Advertisement

TikTok Gets 7-Day Deadline Extension as U.S. Reviews Revised Proposal Amid App-Ban Threat

China’s ByteDance submitted a revised proposal related to the sale of TikTok to U.S. buyers to the Trump administration, which said it extended the deadline for the divestment until Dec. 4.

President Trump previously ordered Beijing-based ByteDance to sell TikTok to American buyers by Nov. 12, alleging that the short-form video app represents a national security threat from the Chinese government. That was extended to Nov. 27 and, with the Thanksgiving holiday, pushed for another week to Dec. 4.

If the Trump administration rejects the proposed deal involving TikTok, the app could be effectively banned by the U.S. At the same time, however, ByteDance and TikTok are pursuing litigation seeking to halt such a ban.

“The Committee on Foreign Investment in the United States (CFIUS) has granted ByteDance a one-week extension, from November 27, 2020 to December 4, 2020 to allow time to review a revised submission that the Committee recently received,” a Treasury Department spokesperson said Wednesday. CFIUS is an interagency group led by the Treasury Department that has the authority to block foreign transactions involving U.S. entities.

It’s not clear what ByteDance’s “revised submission” for the divestment of TikTok included. Reps for TikTok did not respond to a request for more information.

Meanwhile, if the pending litigation from ByteDance and TikTok challenging the Trump orders drags into next year, the whole issue could become moot if the president-elect Joe Biden’s administration decides to abandon the forced sale of TikTok.

TikTok, which claims it has more than 100 million U.S. users, has been seeking an injunction to block the shutdown in a case in Washington, D.C. On Oct. 30, a U.S. district judge in Philadelphia issued an injunction temporarily blocking the ban, granting a request from three TikTok creators who argued that the shutdown would infringe their First Amendment rights. The Department of Justice has appealed the ruling.

In its legal filings, TikTok has argued that Trump relied on “anti-Chinese rhetoric” during his unsuccessful re-election campaign, and that the idea of banning the app came about after TikTok users boasted of entering bogus orders for tickets to Trump’s rally in Tulsa, Okla., in June so that it would look like turnout would be much greater than it actually turned out to be.

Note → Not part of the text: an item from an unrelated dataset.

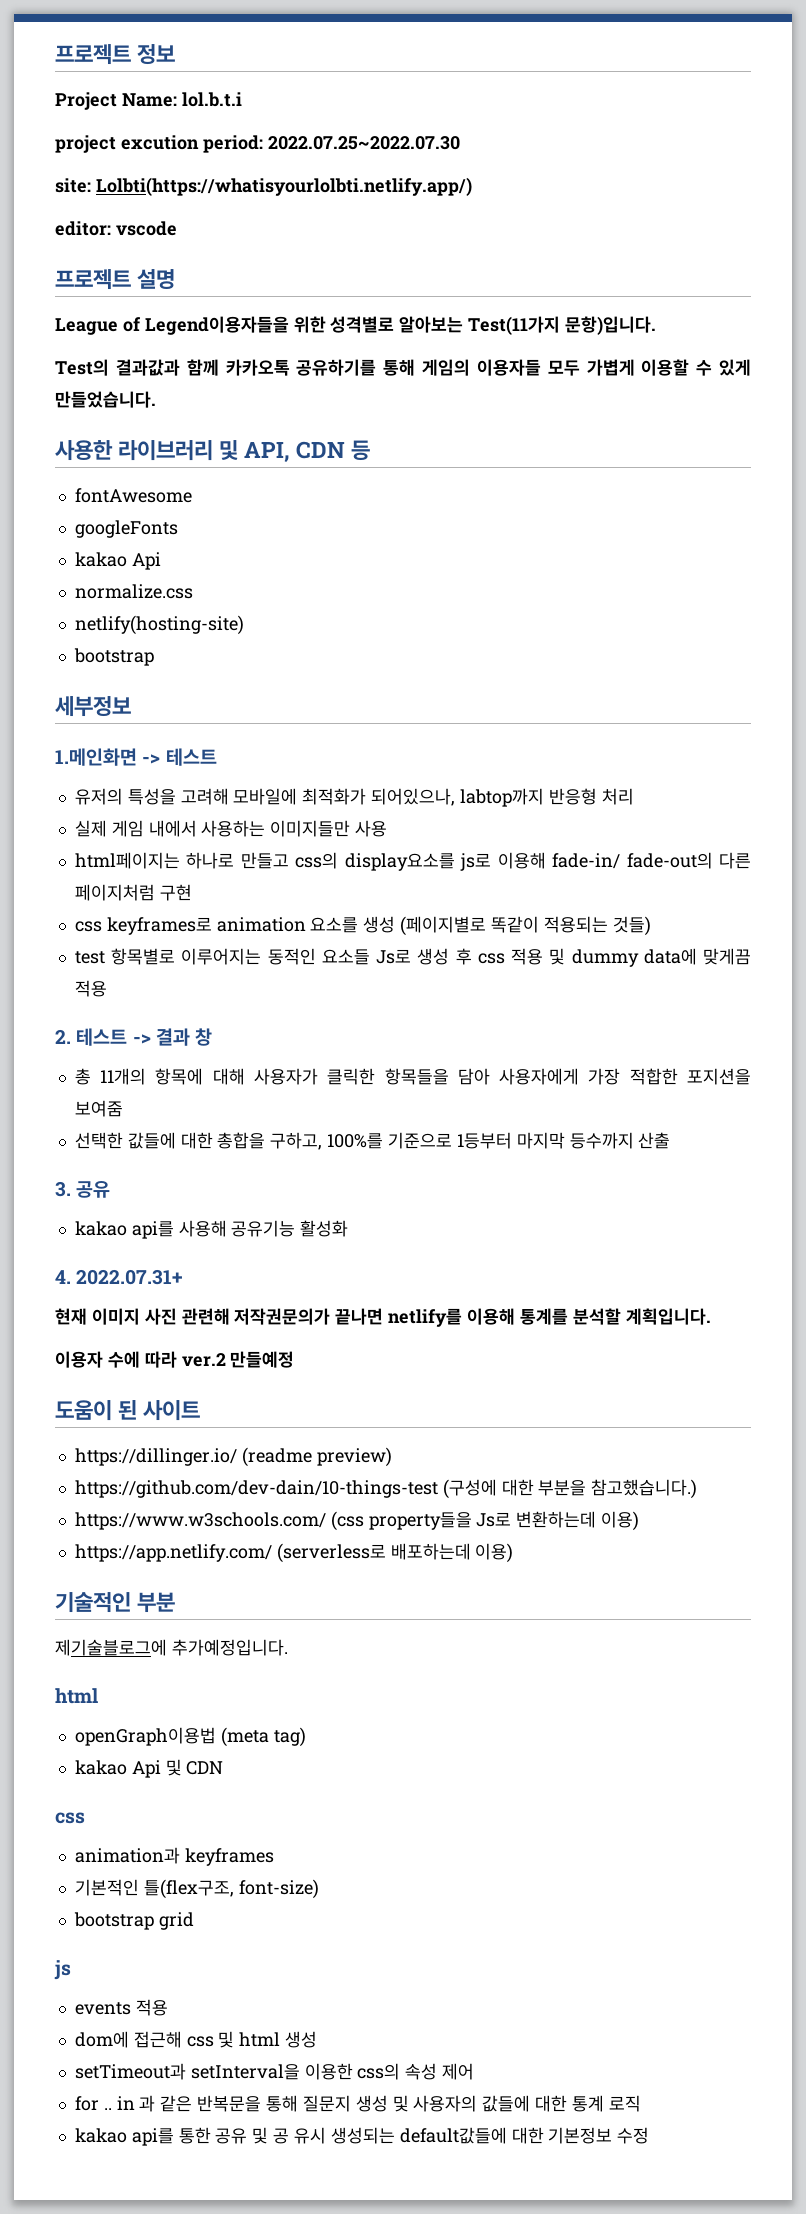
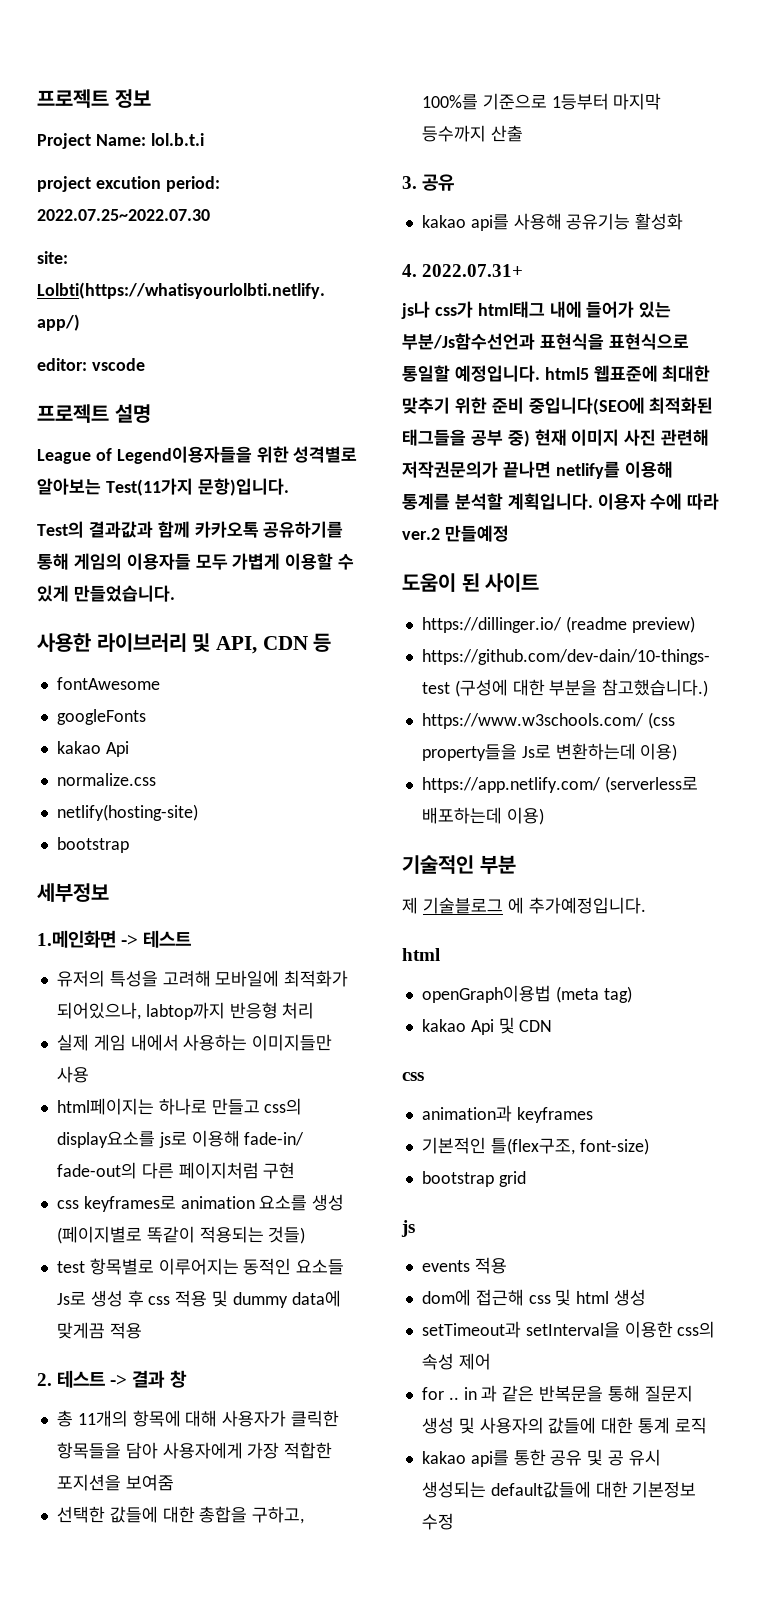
(183, 1277) none -> [401,301,672,319] [402,333,689,350] [402,365,711,382] [402,397,714,415] [402,429,530,447] js나 css가 html태그 내에 들어가 있는 부분/Js함수선언과 표현식을 표현식으로 통일할 예정입니다. html5 웹표준에 최대한 맞추기 위한 준비 중입니다(SEO에 최적화된 태그들을 공부 중)
(711, 1316) // -> (593, 501) none
[55,1639,167,1656] 제기술블로그에 -> [402,897,524,914] 제 기술블로그 에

In a Nov. 10 petition filed with the U.S. Court of Appeals for the D.C. Circuit, ByteDance and TikTok asked the court to “hold unlawful, vacate, enjoin and set aside the Divestment Order and the CFIUS Action, and grant any further relief that may be appropriate.” The companies said they intend to file a motion to stay enforcement of Trump’s divestment order “only if discussions reach an impasse and the government indicates an intent to take action to enforce the Order.”

It’s been more than two months since Trump gave provisional approval for ByteDance to sell the app to Oracle, Walmart and other U.S.-based investors. After that, according to TikTok, it heard nothing from the Trump administration regarding the proposed deal, including have received “no substantive feedback on our extensive data privacy and security framework.”